(Provided data begins)
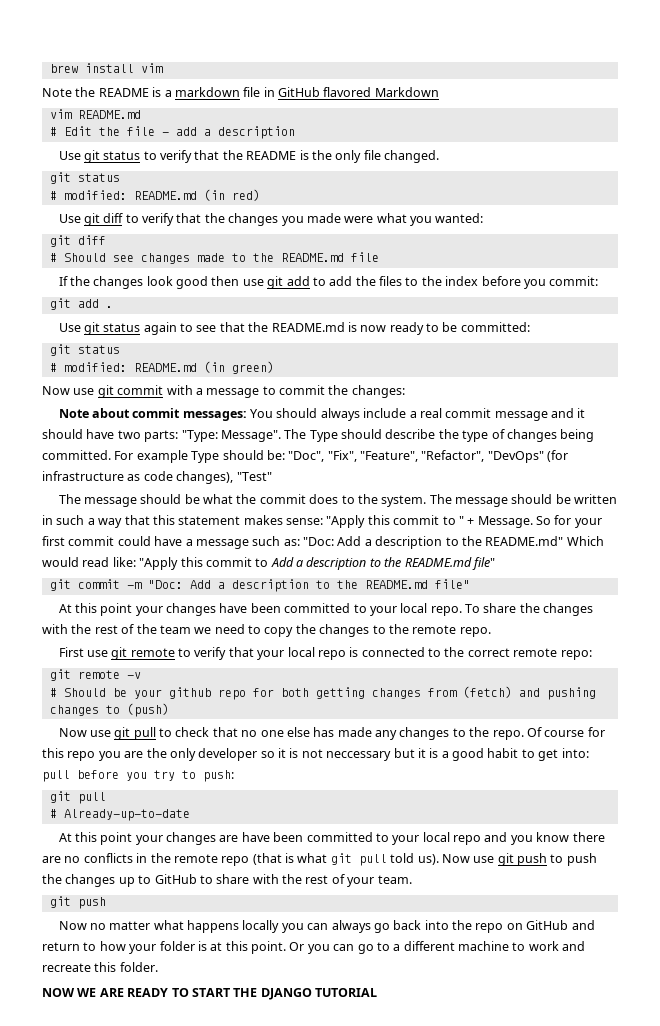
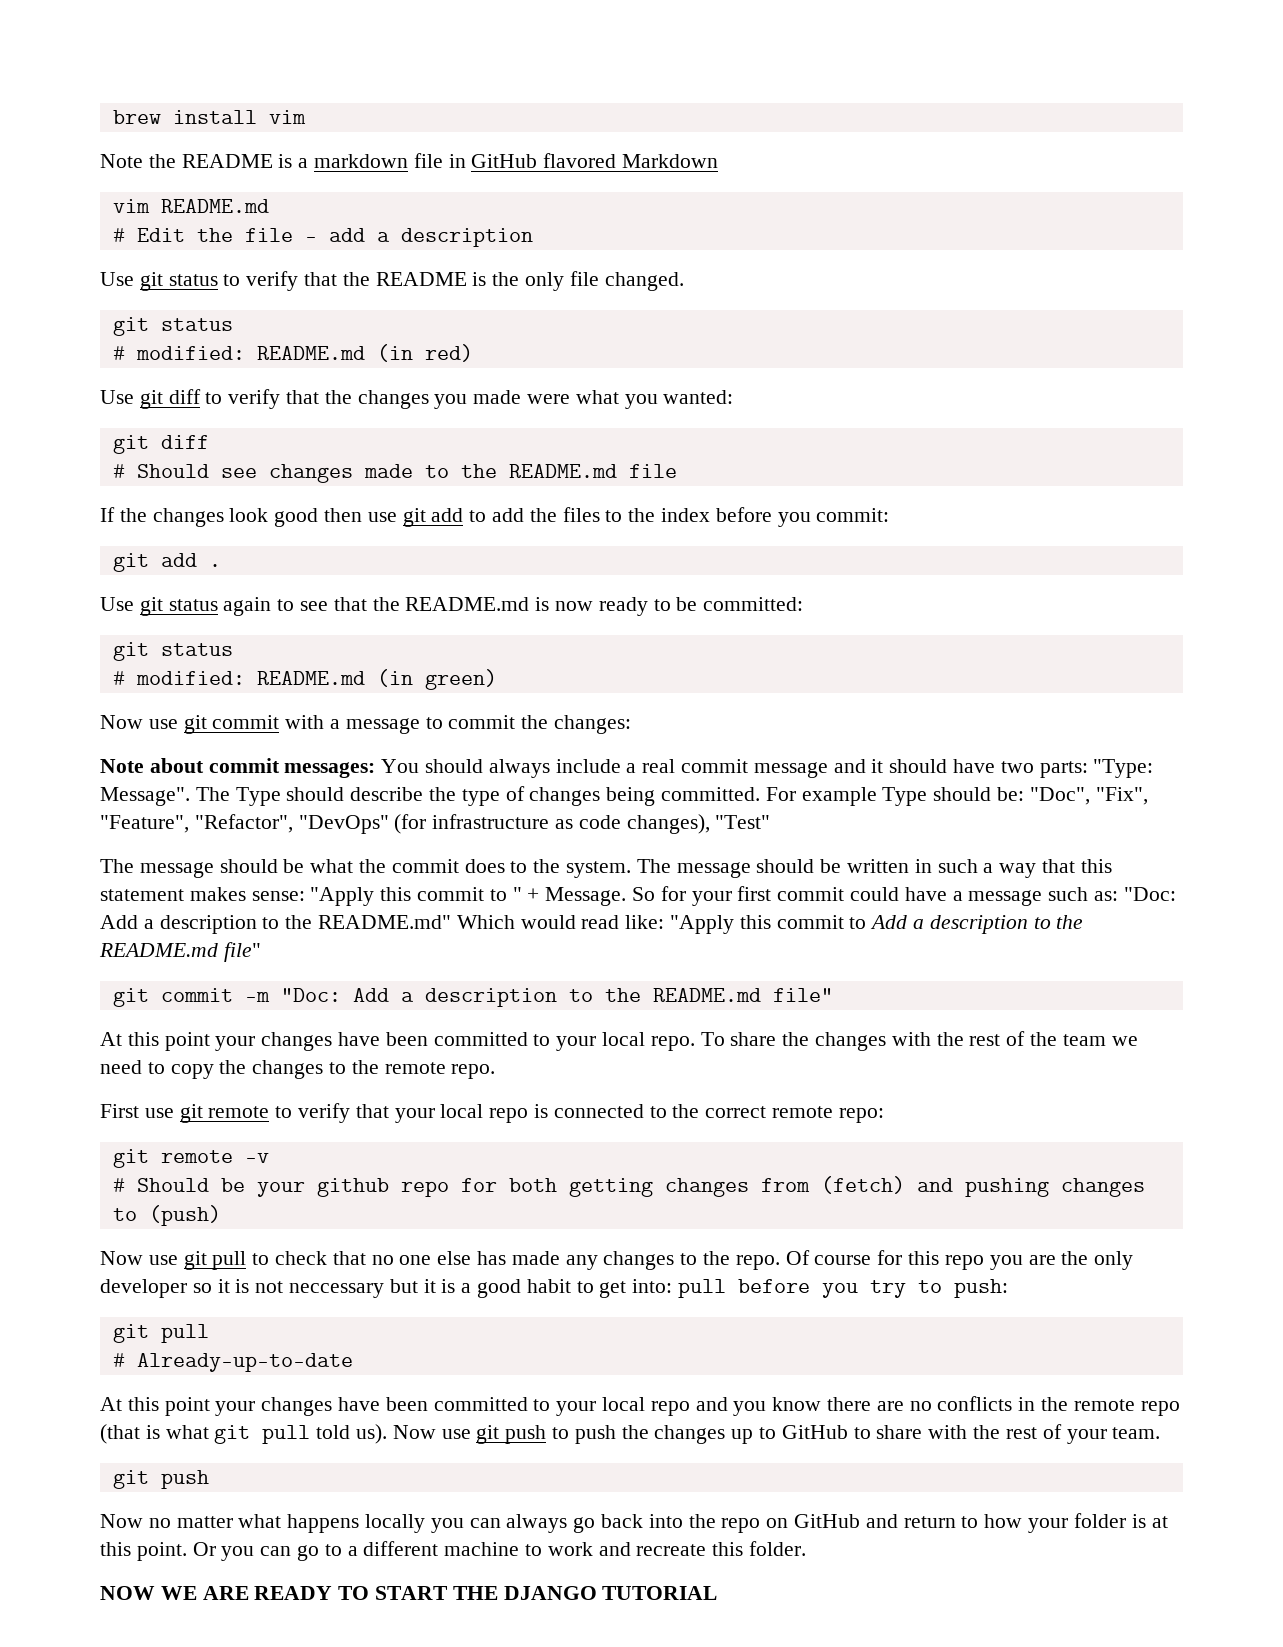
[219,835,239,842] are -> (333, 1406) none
(Provided data ends)
(Provided data begins)
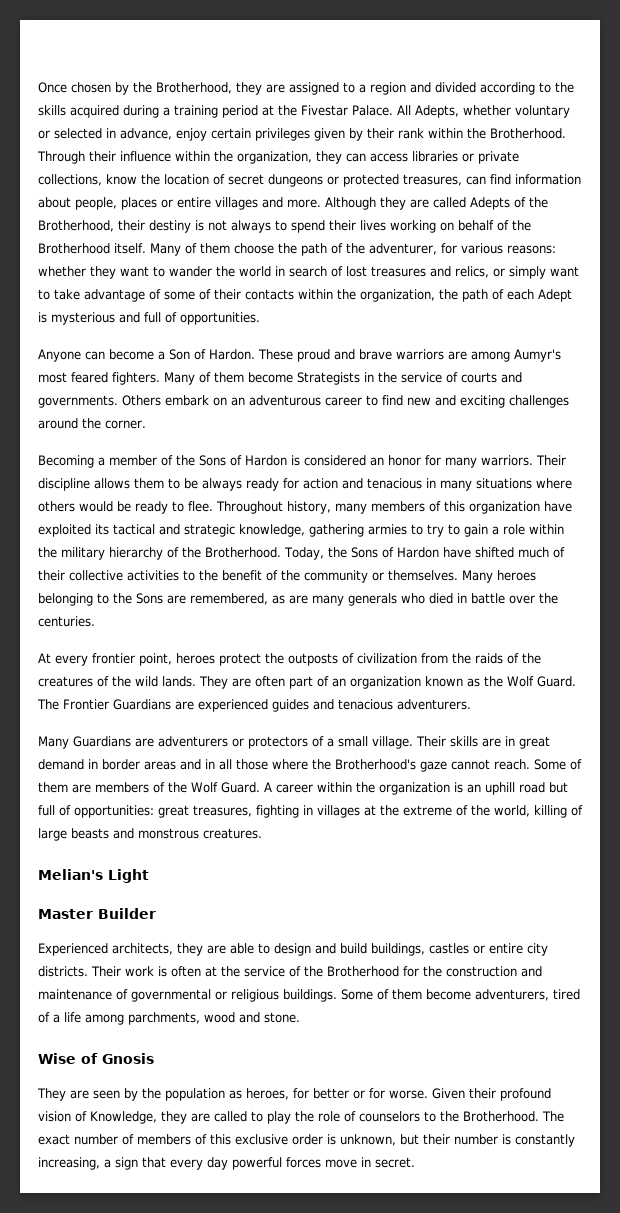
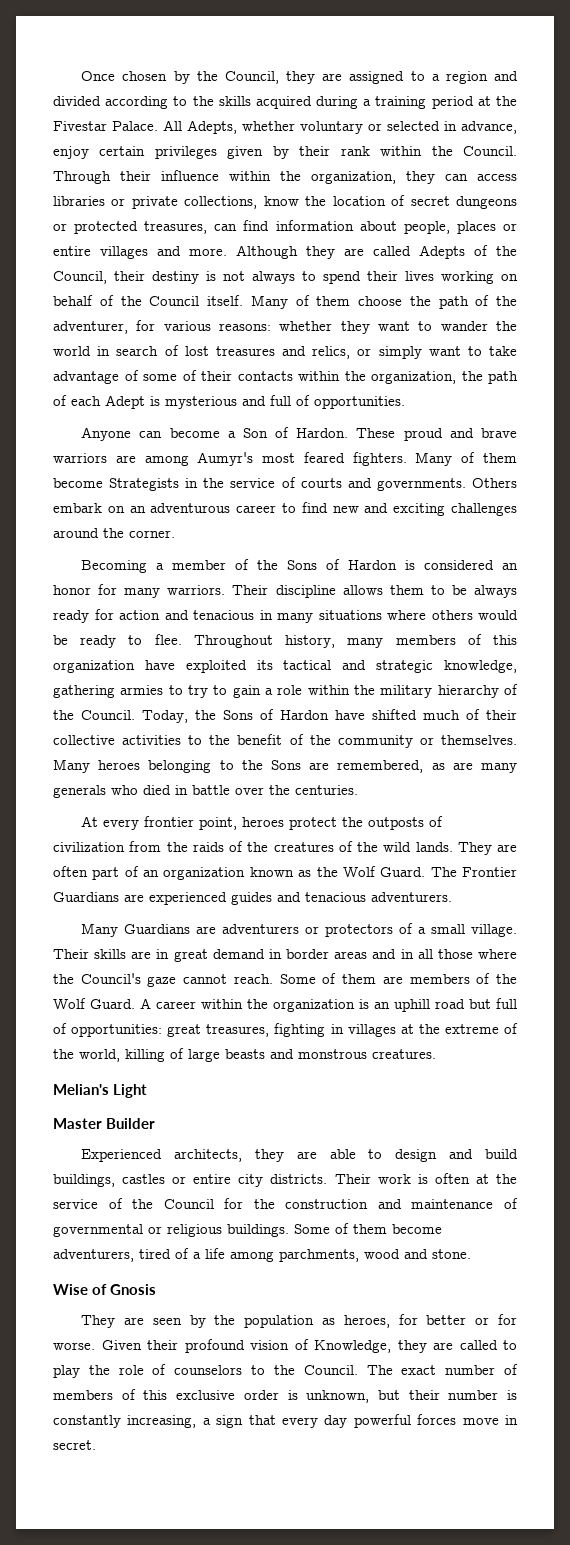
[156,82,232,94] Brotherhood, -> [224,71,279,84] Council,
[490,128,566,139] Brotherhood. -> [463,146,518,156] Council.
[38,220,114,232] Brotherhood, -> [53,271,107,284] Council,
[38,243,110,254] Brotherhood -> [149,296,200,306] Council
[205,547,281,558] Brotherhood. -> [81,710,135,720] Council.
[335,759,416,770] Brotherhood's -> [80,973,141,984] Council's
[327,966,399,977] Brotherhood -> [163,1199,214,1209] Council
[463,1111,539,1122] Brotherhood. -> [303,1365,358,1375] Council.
(Provided data ends)
Problem details:
Reproduce every line of the records containing the string "Brotherhood".

Solution for this exercise:
[156,82,232,94] Brotherhood, -> [224,71,279,84] Council,
[490,128,566,139] Brotherhood. -> [463,146,518,156] Council.
[38,220,114,232] Brotherhood, -> [53,271,107,284] Council,
[38,243,110,254] Brotherhood -> [149,296,200,306] Council
[205,547,281,558] Brotherhood. -> [81,710,135,720] Council.
[335,759,416,770] Brotherhood's -> [80,973,141,984] Council's
[327,966,399,977] Brotherhood -> [163,1199,214,1209] Council
[463,1111,539,1122] Brotherhood. -> [303,1365,358,1375] Council.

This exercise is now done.